League of Friends of the Queen’s Medical Centre Nottingham
Charity Shop
The League of Friends for the Queen's Medical Centre at Nottingham University Hospital, founded in 1979, works to support the QMC through fundraising and volunteer activities. The organisation currently has around 35 volunteers.
The Friends fundraise in both traditional and untraditional ways. They hold events (such as coffee mornings or quiz nights) to raise money as well as conduct more straightforward appeals for donations; the league also gets a commission from sales of paintings from the Nottingham University Hospital's Peggy Greenfield Art Gallery.
The Friends recently set up a charity shop in Keyworth. The shop sells second-hand goods: “Donations of clothes, housewares, bric a brac, books and toys have been very generous. There has been a wide range from small soft toys to tables and chairs, settees and conservatory furniture.” In just over a year, the shop made over £32,000 in profits! The shop is staffed by volunteers, who work with either the steaming and sorting of clothing, or servicing the customers up front.
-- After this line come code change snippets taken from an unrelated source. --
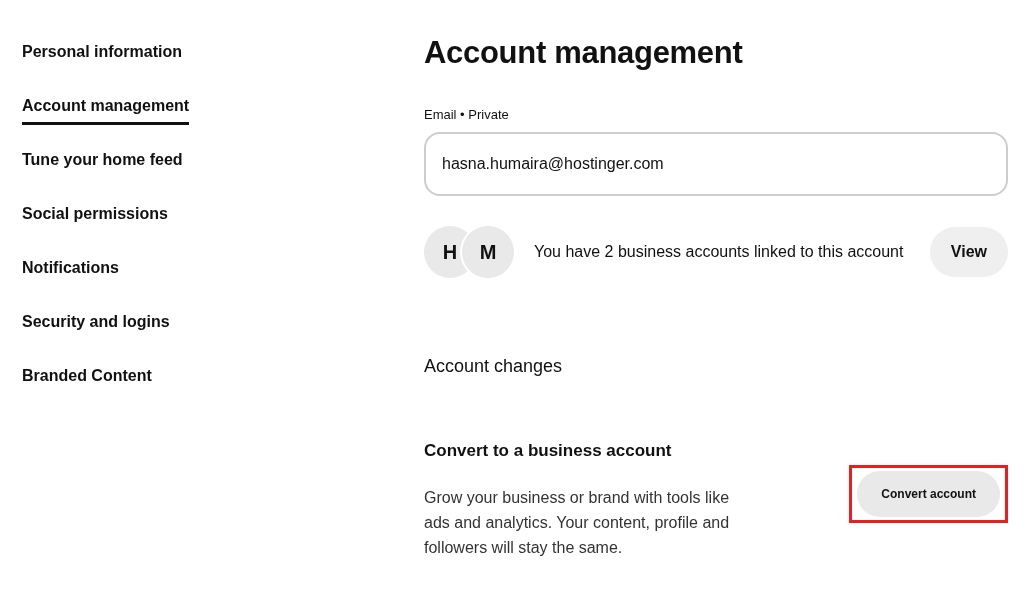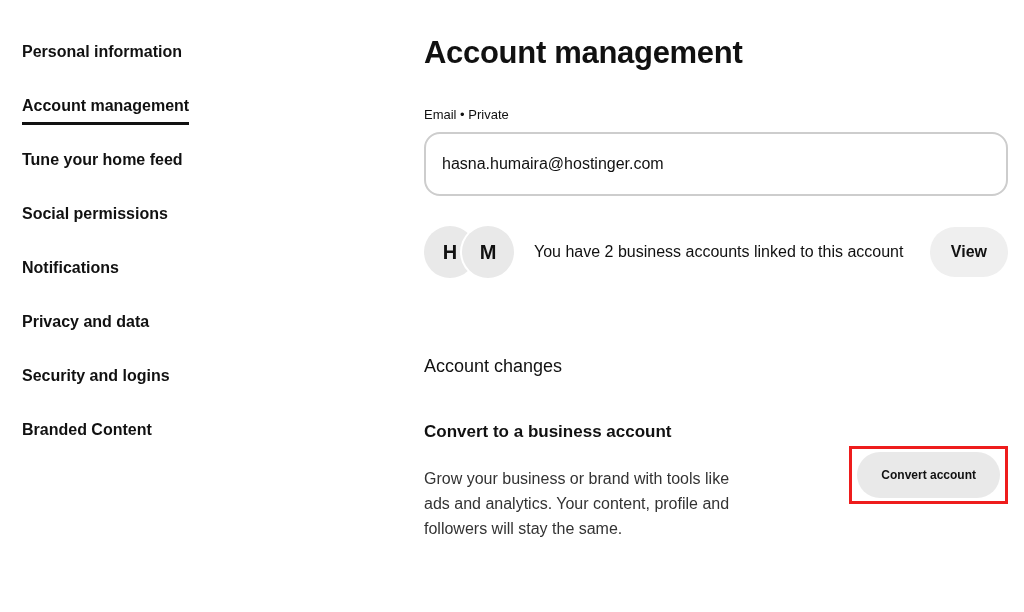--- a/index.html
+++ b/index.html
@@ -123,21 +123,21 @@
   }
 
   h2.section-heading {
     margin-top: 76px;
     font-size: 18px;
     font-weight: 400;
     line-height: 24px;
   }
 
   .convert-row {
-    margin-top: 44px;
+    margin-top: 63px;
     display: flex;
     align-items: flex-start;
   }
   .convert-text { width: 360px; }
   h3.convert-title {
     font-size: 17px;
     font-weight: 700;
     line-height: 20px;
   }
   .convert-desc {
@@ -173,21 +173,20 @@
 <body>
 
 <div class="page">
 
   <aside class="sidebar">
     <div class="nav-item"><span>Personal information</span></div>
     <div class="nav-item active"><span>Account management</span></div>
     <div class="nav-item"><span>Tune your home feed</span></div>
     <div class="nav-item"><span>Social permissions</span></div>
     <div class="nav-item"><span>Notifications</span></div>
-    <div class="nav-item"><span>Privacy and data</span></div>
     <div class="nav-item"><span>Security and logins</span></div>
     <div class="nav-item"><span>Branded Content</span></div>
   </aside>
 
   <main class="content">
 
     <h1 class="page-title">Account management</h1>
 
 
     <label class="email-label">Email • Private</label>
Volunteers Elaine Fletcher and Jill Wayne scoured the surrounding area for 18 months in search of somewhere to set up a small shop.
“There is a lot to think about when setting up a charitable business,” says Elaine, “and Attend were on hand to guide us through the Charity Commission's requirements.” She added: “Simon Needham, Attend's Regional Development Manager, has taken a real supportive interest in the shop.”
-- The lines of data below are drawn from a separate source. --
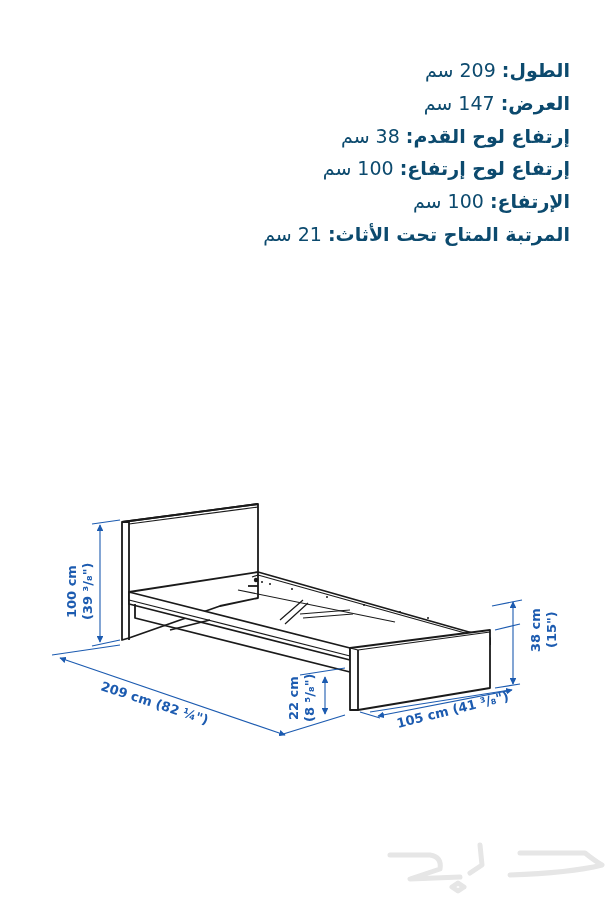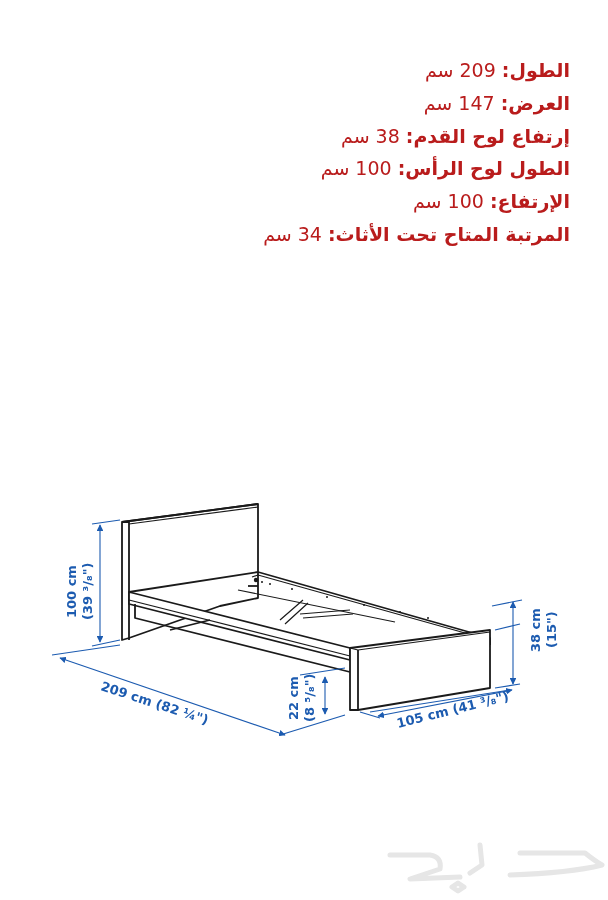--- a/index.html
+++ b/index.html
@@ -1,38 +1,38 @@
 <!DOCTYPE html>
 <html><head>
   <meta charset="utf-8">
   <style>
     html, body { margin: 0; padding: 0; background: #ffffff; }
     body { width: 608px; height: 900px; position: relative; overflow: hidden; font-family: "DejaVu Sans", sans-serif; }
     .specs {
       position: absolute; right: 38px; top: 54px;
       direction: rtl; text-align: right;
-      color: #b91c1c;
+      color: #0c4a6e;
     }
     .spec-line { font-size: 19px; line-height: 32.8px; white-space: nowrap; }
     .spec-label { font-weight: bold; }
     .spec-value { font-weight: normal; }
     .diagram { position: absolute; left: 0; top: 480px; width: 608px; height: 360px; }
     .watermark { position: absolute; left: 370px; top: 835px; width: 238px; height: 60px; }
     .dim-text { font-family: "DejaVu Sans", sans-serif; font-weight: bold; fill: #1c5bb0; font-size: 13px; }
   </style>
 </head>
 <body>
 
 <div class="specs">
   <div class="spec-line"><span class="spec-label">الطول:</span> <span class="spec-value">209 سم</span></div>
   <div class="spec-line"><span class="spec-label">العرض:</span> <span class="spec-value">147 سم</span></div>
   <div class="spec-line"><span class="spec-label">إرتفاع لوح القدم:</span> <span class="spec-value">38 سم</span></div>
-  <div class="spec-line"><span class="spec-label">الطول لوح الرأس:</span> <span class="spec-value">100 سم</span></div>
+  <div class="spec-line"><span class="spec-label">إرتفاع لوح إرتفاع:</span> <span class="spec-value">100 سم</span></div>
   <div class="spec-line"><span class="spec-label">الإرتفاع:</span> <span class="spec-value">100 سم</span></div>
-  <div class="spec-line"><span class="spec-label">المرتبة المتاح تحت الأثاث:</span> <span class="spec-value">34 سم</span></div>
+  <div class="spec-line"><span class="spec-label">المرتبة المتاح تحت الأثاث:</span> <span class="spec-value">21 سم</span></div>
 </div>
 
 <svg class="diagram" viewBox="0 480 608 360" width="608" height="360" xmlns="http://www.w3.org/2000/svg">
   <defs>
     <marker id="arr" viewBox="0 0 10 10" refX="9" refY="5" markerWidth="6" markerHeight="6" orient="auto-start-reverse">
       <path d="M0,0 L10,5 L0,10 z" fill="#1c5bb0"></path>
     </marker>
   </defs>
 
   <g fill="#ffffff" stroke="#1a1a1a" stroke-width="1.8" stroke-linejoin="round">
That done, they found a team of volunteers at the Friends to take on the task of painting and decorating before the shop was ready for its first customer. Six months later they have plenty of reason to roll out the ice cream with all the initial debts, lease and solicitors fees paid off and a handsome £10,000 profit ready to hand over to the hospital. It was their previous experience, says Elaine, which taught them how helpful it can be when raising money if the general public can see exactly where their cash is going.
And it is that local link, she says, which makes their shop so successful. “Many people will come in and say, ‘I owe the Queen's Medical Centre such a lot’ and they donate because they feel that they have been given a second chance.” One local artist who received treatment there makes a regular contribution by keeping the shop fully stocked with hand-painted cards. Not to mention the regular customers who pop in three or four times a week to see the new stock and those who donate their unwanted furniture, clothes, books and odds and ends.
But the shop is no jumble sale, stresses Elaine. It is careful quality control that keeps standards high and the customers flocking in. “People always say when they come in, it doesn't feel like a charity shop. The quality is very high and everything is steamed clean before it goes on sale.” Any donations that don't make the grade are sold on to recycling firms for extra cash.
But far more important than any other donation is the time given freely by the team who run the shop day to day, says Elaine. “We're absolutely shattered but it gives us all a thrill. Without them we couldn't have done it. They are mostly retired people who like to give something back to the community.”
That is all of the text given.